#### [TASK STATEMENT]
What must be handed in is the entire listing, exactly as written, with no pictures.

#### [DATA RECORDS]
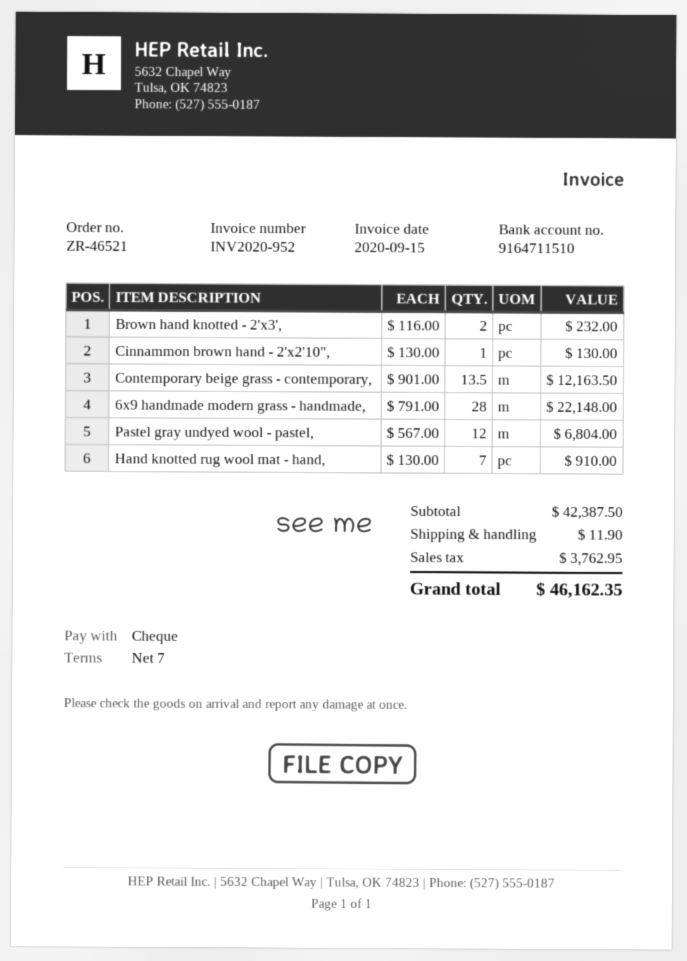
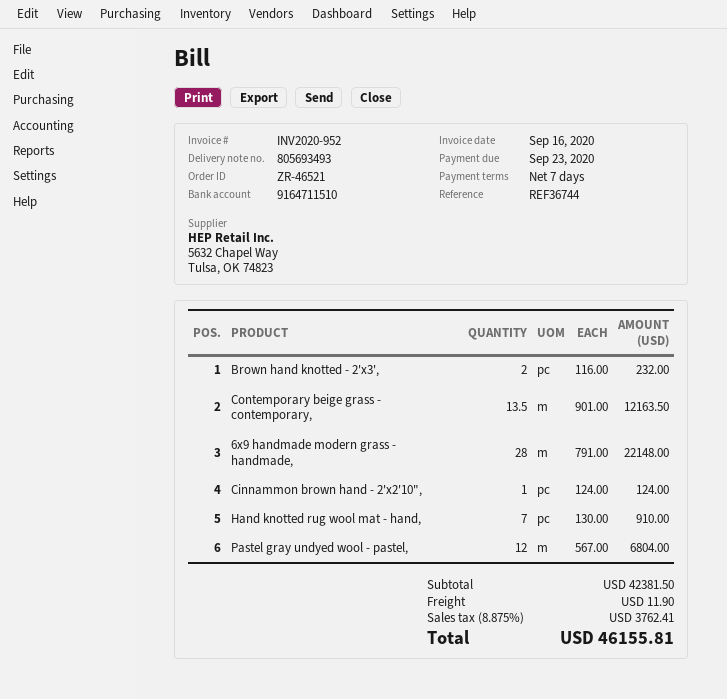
invoice date: 2020-09-15 -> 2020-09-16
Cinnammon brown hand - 2'x2'10",: 1 x 130.00 = 130.00 -> 1 x 124.00 = 124.00
subtotal: 42387.50 -> 42381.50
tax: 3762.95 -> 3762.41
total: 46162.35 -> 46155.81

#### [RESULT OF THE EXERCISE]
invoice date: 2020-09-15 -> 2020-09-16
Cinnammon brown hand - 2'x2'10",: 1 x 130.00 = 130.00 -> 1 x 124.00 = 124.00
subtotal: 42387.50 -> 42381.50
tax: 3762.95 -> 3762.41
total: 46162.35 -> 46155.81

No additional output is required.